TASK DETAILS: The full set of entries below needs to be written out exactly.
GIVEN DATA below:
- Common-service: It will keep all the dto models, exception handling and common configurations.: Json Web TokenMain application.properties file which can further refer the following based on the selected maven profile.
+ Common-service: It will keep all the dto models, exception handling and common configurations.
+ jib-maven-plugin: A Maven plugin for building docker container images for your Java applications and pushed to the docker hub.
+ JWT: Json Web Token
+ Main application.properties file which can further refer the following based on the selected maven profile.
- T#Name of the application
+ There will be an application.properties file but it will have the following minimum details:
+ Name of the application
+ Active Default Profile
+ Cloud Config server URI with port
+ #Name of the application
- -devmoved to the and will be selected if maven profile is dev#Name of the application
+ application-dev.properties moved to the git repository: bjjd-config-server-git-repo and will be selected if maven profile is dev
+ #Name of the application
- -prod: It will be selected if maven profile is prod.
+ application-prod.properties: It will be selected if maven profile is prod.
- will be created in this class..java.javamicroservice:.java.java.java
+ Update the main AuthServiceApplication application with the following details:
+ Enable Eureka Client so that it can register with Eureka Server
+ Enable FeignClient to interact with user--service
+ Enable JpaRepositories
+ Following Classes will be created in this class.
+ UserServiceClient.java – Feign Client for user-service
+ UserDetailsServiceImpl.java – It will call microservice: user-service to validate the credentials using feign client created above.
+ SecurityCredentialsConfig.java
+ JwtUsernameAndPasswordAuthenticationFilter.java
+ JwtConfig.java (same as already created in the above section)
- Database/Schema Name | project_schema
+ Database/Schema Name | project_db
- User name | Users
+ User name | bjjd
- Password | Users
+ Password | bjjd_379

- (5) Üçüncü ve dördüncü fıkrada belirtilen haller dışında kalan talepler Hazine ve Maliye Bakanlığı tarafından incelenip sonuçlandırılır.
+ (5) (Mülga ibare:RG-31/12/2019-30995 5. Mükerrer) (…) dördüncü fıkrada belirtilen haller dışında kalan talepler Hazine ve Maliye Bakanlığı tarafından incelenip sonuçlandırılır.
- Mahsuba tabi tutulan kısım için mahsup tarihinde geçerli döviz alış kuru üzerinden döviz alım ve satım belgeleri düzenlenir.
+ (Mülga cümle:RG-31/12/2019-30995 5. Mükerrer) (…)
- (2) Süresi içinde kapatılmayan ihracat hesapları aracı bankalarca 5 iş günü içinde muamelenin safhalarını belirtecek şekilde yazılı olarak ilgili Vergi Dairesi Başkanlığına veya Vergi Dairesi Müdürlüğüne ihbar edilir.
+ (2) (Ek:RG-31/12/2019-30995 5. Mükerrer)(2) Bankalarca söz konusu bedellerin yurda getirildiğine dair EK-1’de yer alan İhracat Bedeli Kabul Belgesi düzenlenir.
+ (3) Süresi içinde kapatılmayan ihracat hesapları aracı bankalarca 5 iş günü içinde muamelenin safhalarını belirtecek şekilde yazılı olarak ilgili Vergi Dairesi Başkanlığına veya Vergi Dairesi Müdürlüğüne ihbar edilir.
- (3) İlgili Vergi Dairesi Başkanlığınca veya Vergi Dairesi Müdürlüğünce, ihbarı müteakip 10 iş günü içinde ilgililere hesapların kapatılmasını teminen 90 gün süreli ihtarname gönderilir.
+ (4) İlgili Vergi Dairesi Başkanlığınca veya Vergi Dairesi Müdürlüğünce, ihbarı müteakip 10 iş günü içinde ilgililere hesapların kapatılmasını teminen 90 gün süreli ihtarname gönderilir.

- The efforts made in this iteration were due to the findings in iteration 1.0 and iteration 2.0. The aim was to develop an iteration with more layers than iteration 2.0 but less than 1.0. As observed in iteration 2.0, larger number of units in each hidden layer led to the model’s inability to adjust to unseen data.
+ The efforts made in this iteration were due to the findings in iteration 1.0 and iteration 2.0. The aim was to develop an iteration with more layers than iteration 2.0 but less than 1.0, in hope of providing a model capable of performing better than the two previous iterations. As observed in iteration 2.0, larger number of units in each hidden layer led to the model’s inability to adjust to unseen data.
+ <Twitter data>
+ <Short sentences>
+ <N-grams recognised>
End of GIVEN DATA.
TASK OUTPUT:
- Common-service: It will keep all the dto models, exception handling and common configurations.: Json Web TokenMain application.properties file which can further refer the following based on the selected maven profile.
+ Common-service: It will keep all the dto models, exception handling and common configurations.
+ jib-maven-plugin: A Maven plugin for building docker container images for your Java applications and pushed to the docker hub.
+ JWT: Json Web Token
+ Main application.properties file which can further refer the following based on the selected maven profile.
- T#Name of the application
+ There will be an application.properties file but it will have the following minimum details:
+ Name of the application
+ Active Default Profile
+ Cloud Config server URI with port
+ #Name of the application
- -devmoved to the and will be selected if maven profile is dev#Name of the application
+ application-dev.properties moved to the git repository: bjjd-config-server-git-repo and will be selected if maven profile is dev
+ #Name of the application
- -prod: It will be selected if maven profile is prod.
+ application-prod.properties: It will be selected if maven profile is prod.
- will be created in this class..java.javamicroservice:.java.java.java
+ Update the main AuthServiceApplication application with the following details:
+ Enable Eureka Client so that it can register with Eureka Server
+ Enable FeignClient to interact with user--service
+ Enable JpaRepositories
+ Following Classes will be created in this class.
+ UserServiceClient.java – Feign Client for user-service
+ UserDetailsServiceImpl.java – It will call microservice: user-service to validate the credentials using feign client created above.
+ SecurityCredentialsConfig.java
+ JwtUsernameAndPasswordAuthenticationFilter.java
+ JwtConfig.java (same as already created in the above section)
- Database/Schema Name | project_schema
+ Database/Schema Name | project_db
- User name | Users
+ User name | bjjd
- Password | Users
+ Password | bjjd_379

- (5) Üçüncü ve dördüncü fıkrada belirtilen haller dışında kalan talepler Hazine ve Maliye Bakanlığı tarafından incelenip sonuçlandırılır.
+ (5) (Mülga ibare:RG-31/12/2019-30995 5. Mükerrer) (…) dördüncü fıkrada belirtilen haller dışında kalan talepler Hazine ve Maliye Bakanlığı tarafından incelenip sonuçlandırılır.
- Mahsuba tabi tutulan kısım için mahsup tarihinde geçerli döviz alış kuru üzerinden döviz alım ve satım belgeleri düzenlenir.
+ (Mülga cümle:RG-31/12/2019-30995 5. Mükerrer) (…)
- (2) Süresi içinde kapatılmayan ihracat hesapları aracı bankalarca 5 iş günü içinde muamelenin safhalarını belirtecek şekilde yazılı olarak ilgili Vergi Dairesi Başkanlığına veya Vergi Dairesi Müdürlüğüne ihbar edilir.
+ (2) (Ek:RG-31/12/2019-30995 5. Mükerrer)(2) Bankalarca söz konusu bedellerin yurda getirildiğine dair EK-1’de yer alan İhracat Bedeli Kabul Belgesi düzenlenir.
+ (3) Süresi içinde kapatılmayan ihracat hesapları aracı bankalarca 5 iş günü içinde muamelenin safhalarını belirtecek şekilde yazılı olarak ilgili Vergi Dairesi Başkanlığına veya Vergi Dairesi Müdürlüğüne ihbar edilir.
- (3) İlgili Vergi Dairesi Başkanlığınca veya Vergi Dairesi Müdürlüğünce, ihbarı müteakip 10 iş günü içinde ilgililere hesapların kapatılmasını teminen 90 gün süreli ihtarname gönderilir.
+ (4) İlgili Vergi Dairesi Başkanlığınca veya Vergi Dairesi Müdürlüğünce, ihbarı müteakip 10 iş günü içinde ilgililere hesapların kapatılmasını teminen 90 gün süreli ihtarname gönderilir.

- The efforts made in this iteration were due to the findings in iteration 1.0 and iteration 2.0. The aim was to develop an iteration with more layers than iteration 2.0 but less than 1.0. As observed in iteration 2.0, larger number of units in each hidden layer led to the model’s inability to adjust to unseen data.
+ The efforts made in this iteration were due to the findings in iteration 1.0 and iteration 2.0. The aim was to develop an iteration with more layers than iteration 2.0 but less than 1.0, in hope of providing a model capable of performing better than the two previous iterations. As observed in iteration 2.0, larger number of units in each hidden layer led to the model’s inability to adjust to unseen data.
+ <Twitter data>
+ <Short sentences>
+ <N-grams recognised>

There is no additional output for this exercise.